The man gave him no assistance, but stood regarding him in a sulky embarrassment. He sniffed, and in lieu of a handkerchief drew his hand across his nose, and the movement stirred some chord in Archie’s memory.
“I’ve got it. You were with General Hannay. I remember you in that black time before Amiens. Hamilton’s your name, isn’t it? Corporal Hamilton?”
Like an automaton the figure stiffened. “Sirr, that’s my name.” Then it relaxed. It was as if Archie’s words had recalled it for a moment to a military discipline which it hastened to repudiate.
“Do you remember me?”
“Ay. Ye’re Captain Sir Erchibald Roylance.” There was no ‘sirr’ this time.
“Well, this is a queer place to foregather. I think the occasion demands a drink. Let’s try one of these cafes.”
The man seemed unwilling. “I’m a wee bit pressed for time.”
“Nonsense, Hamilton, you can spare five minutes. I want to hear how you’ve been getting on and what landed you here. Hang it, you and I and the General went through some pretty stiff times together. We can’t part on this foreign strand with a how-d’ye-do.”
Archie led the way to a cafe in the crescent of old houses which looked a little cleaner than the rest. “What’ll you have, Hamilton?” he asked when they had found a table. “You probably don’t fancy the native wine. Bottled beer? Or rum? Or can you face aguardiente, which is the local whisky?”
“I’m a teetotaller. I’ll hae a glass o’ syrup.”
“Well, I’m dashed… Certainly—I never drink myself in the morning. Now, about yourself? You’re a Glasgow man, aren’t you? Pretty warm place, Glasgow. Are you and the other soldier-lads keeping the Bolshies in order?”
Hamilton’s mahogany face moved convulsively, and his blue eyes wandered embarrassedly to the door.
“My opinions has underwent a change. I’m thinkin’ of anither kind of war nowadays. I’m for the prolytawriat.”
“The devil you are!” Archie gasped. “So am I, but my opinions are still the same. What exactly do you mean?”
The man’s embarrassment increased. “I’m for the proly—prolytawriat. Us worrkers maun stick thegither and brek our chains. I’ve been fechtin’ for the rights o’ man.”
“Fighting with what?”
“Wi’ the pollis. That’s the reason I’m out here. I made Govan a wee thing ower het for me.”
Archie regarded him with a mystified face, which slowly broke into a smile. “I’m sorry to say that you’re a liar, Hamilton.”
“I’m tellin’ ye God’s truth,” was the reply without heat.
Embarrassment had gone, and the man seemed to be speaking a part which he had already rehearsed.
“No. You’re lying. Very likely you had trouble with the police, but I bet it wasn’t over politics. More likely a public-house scrap, or a girl. Why on earth you should want to make yourself out a Bolshie… ?”
“My opinions has underwent a change,” the man chanted.
“Oh, drat your opinions!

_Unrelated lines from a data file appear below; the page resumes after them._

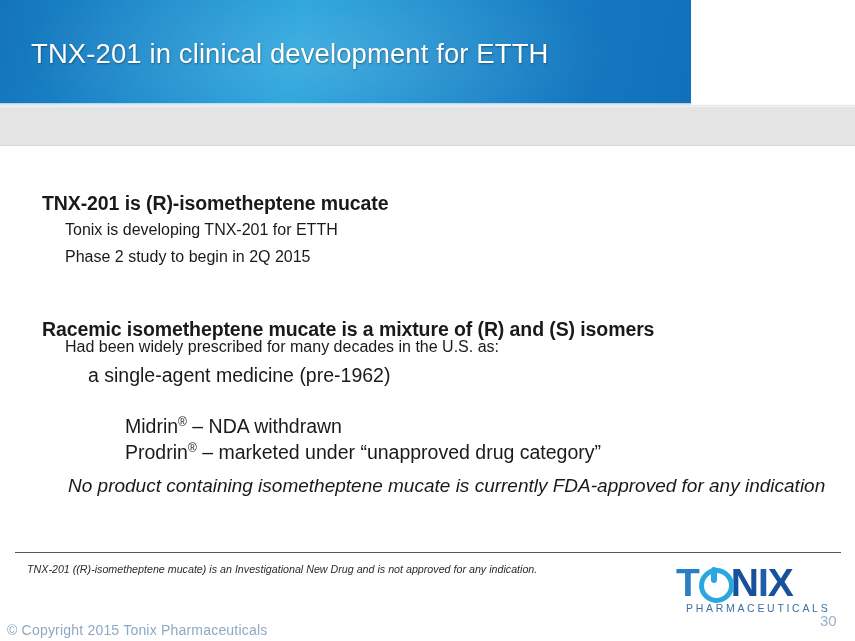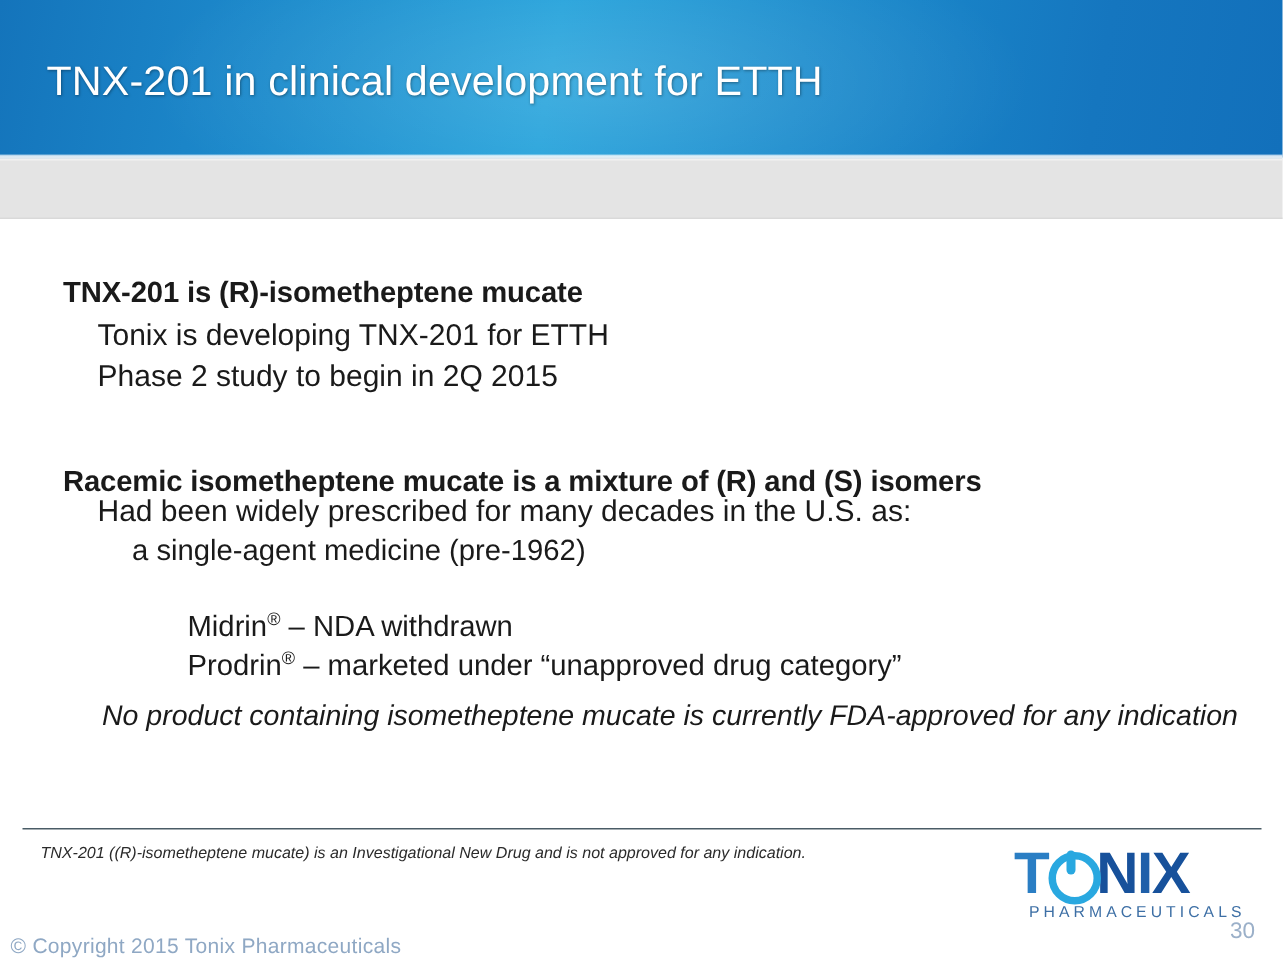--- a/index.html
+++ b/index.html
@@ -12,21 +12,21 @@
     height: 641px;
     font-family: "Liberation Sans", sans-serif;
     overflow: hidden;
     position: relative;
   }
 
   
   .slide-header {
     position: absolute;
     left: 0; top: 0;
-    width: 855px;
+    width: 691px;
     height: 105px;
     background: linear-gradient(100deg,
                 #1474bb 0%,
                 #1b85c8 16%,
                 #1fa0da 43%,
                 #1b8ccd 62%,
                 #1576bf 85%,
                 #1270bb 100%);
     overflow: hidden;
   }
@@ -71,34 +71,34 @@
     width: 855px;
     height: 38px;
     background: #e4e4e4;
     border-top: 1px solid #f1f1f1;
     border-bottom: 1px solid #d9d9d9;
   }
 
   
   .slide-body {
     position: absolute;
-    left: 0; top: 128px;
+    left: 0; top: 136px;
     width: 691px;
     height: 400px;
     color: #1a1a1a;
   }
   .line {
     position: absolute;
     white-space: nowrap;
     font-size: 19.5px;
     line-height: 1;
     color: #1a1a1a;
   }
   .lvl0 { left: 42px; font-weight: bold; font-size: 19.5px; letter-spacing: -0.1px; }
-  .lvl1 { left: 65px; font-weight: normal; font-size: 20px; }
+  .lvl1 { left: 65px; font-weight: normal; font-size: 16px; }
   .lvl2 { left: 88px; font-weight: normal; font-size: 19.5px; }
   .lvl3 { left: 125px; font-weight: normal; font-size: 19.5px; }
   .italic-note {
     left: 68px;
     font-style: italic;
     font-weight: normal;
     font-size: 19px;
   }
   .reg {
     font-size: 12px;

You got into some kind of row and cleared out. That’s intelligible enough, though I’m sorry to hear it. What’s your present job? Are you in the Corinna?”
“Ay, I cam out in her. I’m in the engine-room.”

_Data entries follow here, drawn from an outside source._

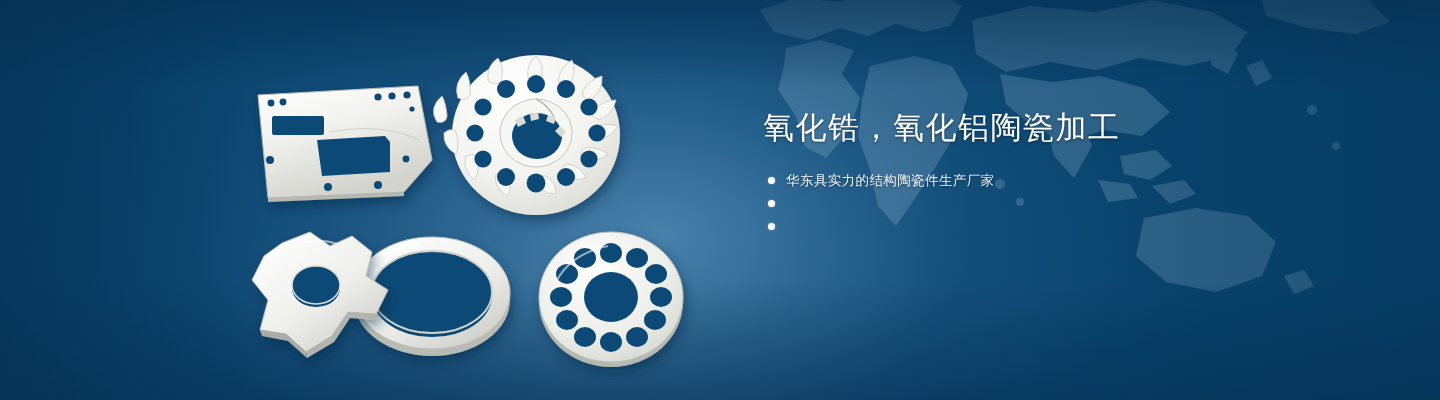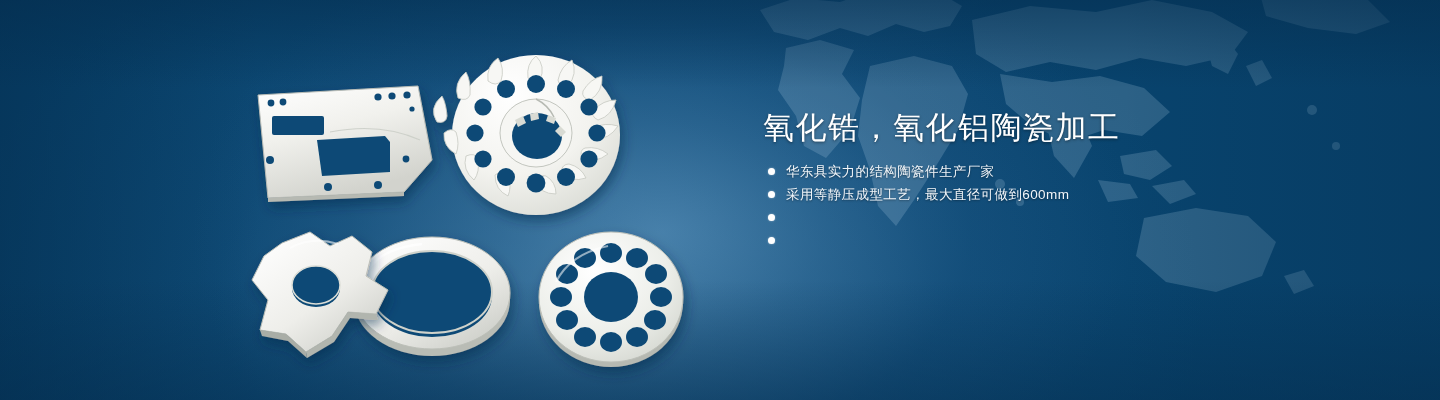--- a/index.html
+++ b/index.html
@@ -83,21 +83,21 @@
   .headline {
     color: #ffffff;
     font-size: 31px;
     line-height: 40px;
     letter-spacing: 1.5px;
     font-weight: 400;
     text-shadow: 0 1px 3px rgba(0,0,0,0.45);
     white-space: nowrap;
   }
   .bullets {
-    margin-top: 12px;
+    margin-top: 21px;
     list-style: none;
     padding: 0;
   }
   .bullet {
     display: flex;
     align-items: center;
     height: 23px;
     margin-bottom: 0px;
   }
   .dot {
@@ -324,24 +324,20 @@
 
   <div class="copy">
     <div class="headline">氧化锆，氧化铝陶瓷加工</div>
     <ul class="bullets">
       <li class="bullet">
         <span class="dot"></span>
         <span class="bullet-text">华东具实力的结构陶瓷件生产厂家</span>
       </li>
       <li class="bullet">
         <span class="dot"></span>
-        <span class="bullet-text">采用等静压成型工艺，最大直径可做到600mm</span>
-      </li>
-      <li class="bullet">
-        <span class="dot"></span>
       </li>
       <li class="bullet">
         <span class="dot"></span>
       </li>
     </ul>
   </div>
 
 </div>
 
 </body></html>

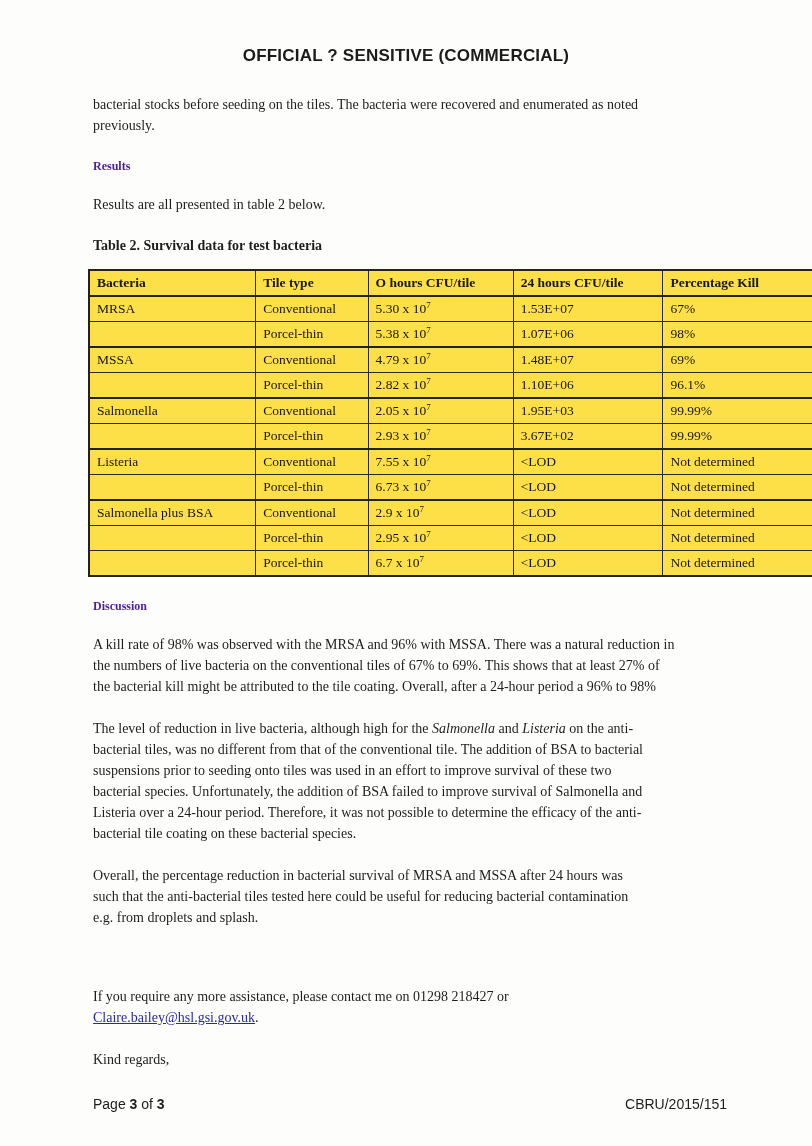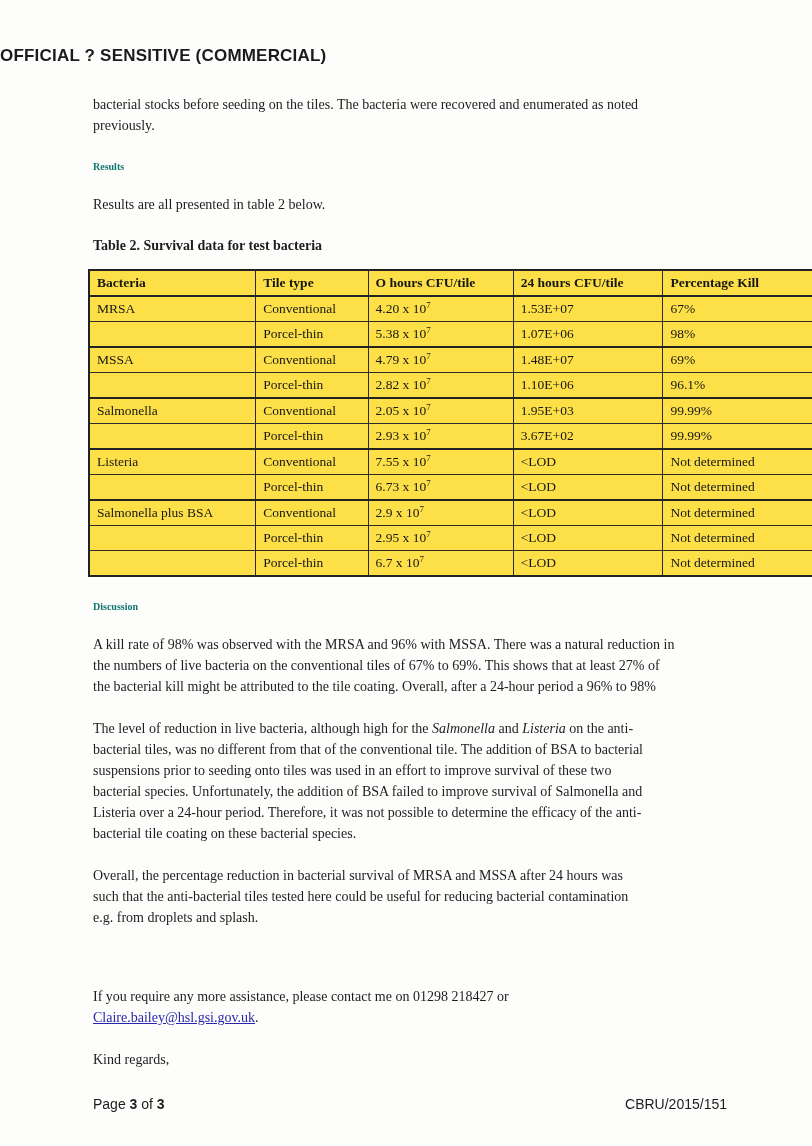--- a/index.html
+++ b/index.html
@@ -11,28 +11,29 @@
     -webkit-font-smoothing:antialiased;
   }
   .page{
     position:relative;
     width:812px;height:1146px;
     background:#fdfdfc;
     overflow:hidden;
   }
   .doc-title{
     position:absolute;top:46px;left:0;right:0;
+    text-align:center;
     font-size:17px;font-weight:600;letter-spacing:.2px;color:#1b1b1b;
   }
   .content{
     position:absolute;top:94px;left:93px;width:634px;
     font-size:14px;line-height:21px;color:#1d1d1d;font-family:Liberation Serif, serif;
   }
   .para{margin:0 0 0 0;}
-  .heading{font-weight:700;font-size:10px;color:#0f766e;}
+  .heading{font-weight:700;font-size:12px;color:#4c1d95;}
   .caption{font-weight:700;margin-top:20px;}
   table.results{
     border-collapse:collapse;
     margin-top:13px;margin-left:-5px;
     width:728px;
     font-size:13.5px;
     color:#161616;
     background:#fde047;
   }
   table.results th, table.results td{
@@ -95,21 +96,21 @@
           <th>Tile type</th>
           <th>O hours CFU/tile</th>
           <th>24 hours CFU/tile</th>
           <th>Percentage Kill</th>
         </tr>
       </thead>
       <tbody>
         <tr>
           <td>MRSA</td>
           <td>Conventional</td>
-          <td><span>4.20 x 10</span><sup class="exp">7</sup></td>
+          <td><span>5.30 x 10</span><sup class="exp">7</sup></td>
           <td>1.53E+07</td>
           <td>67%</td>
         </tr>
         <tr>
           <td></td>
           <td>Porcel-thin</td>
           <td><span>5.38 x 10</span><sup class="exp">7</sup></td>
           <td>1.07E+06</td>
           <td>98%</td>
         </tr>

“But you know nothing about ships?”
“I ken something aboot ship’s engines. Afore the war I wrocht at Clydebank… And now, if ye’ll excuse me I maun be off, for I’ve a heap o’ jobs ashore. Thank ye for your kindness.”
“I call this a perfectly rotten affair,” said Archie. “You won’t stay, you won’t drink, and you keep on talking like a parrot about the proletariat. What am I to say to Genera Hannay when I meet him? That you have become a blithering foreign communist?”
“Na, na. Ye maunna say that.” The man’s sullenness had gone, and there was humour in his eye. “Say that Geordie Hamilton is still obeyin’ orders, and daein’ his duty up to his lights.”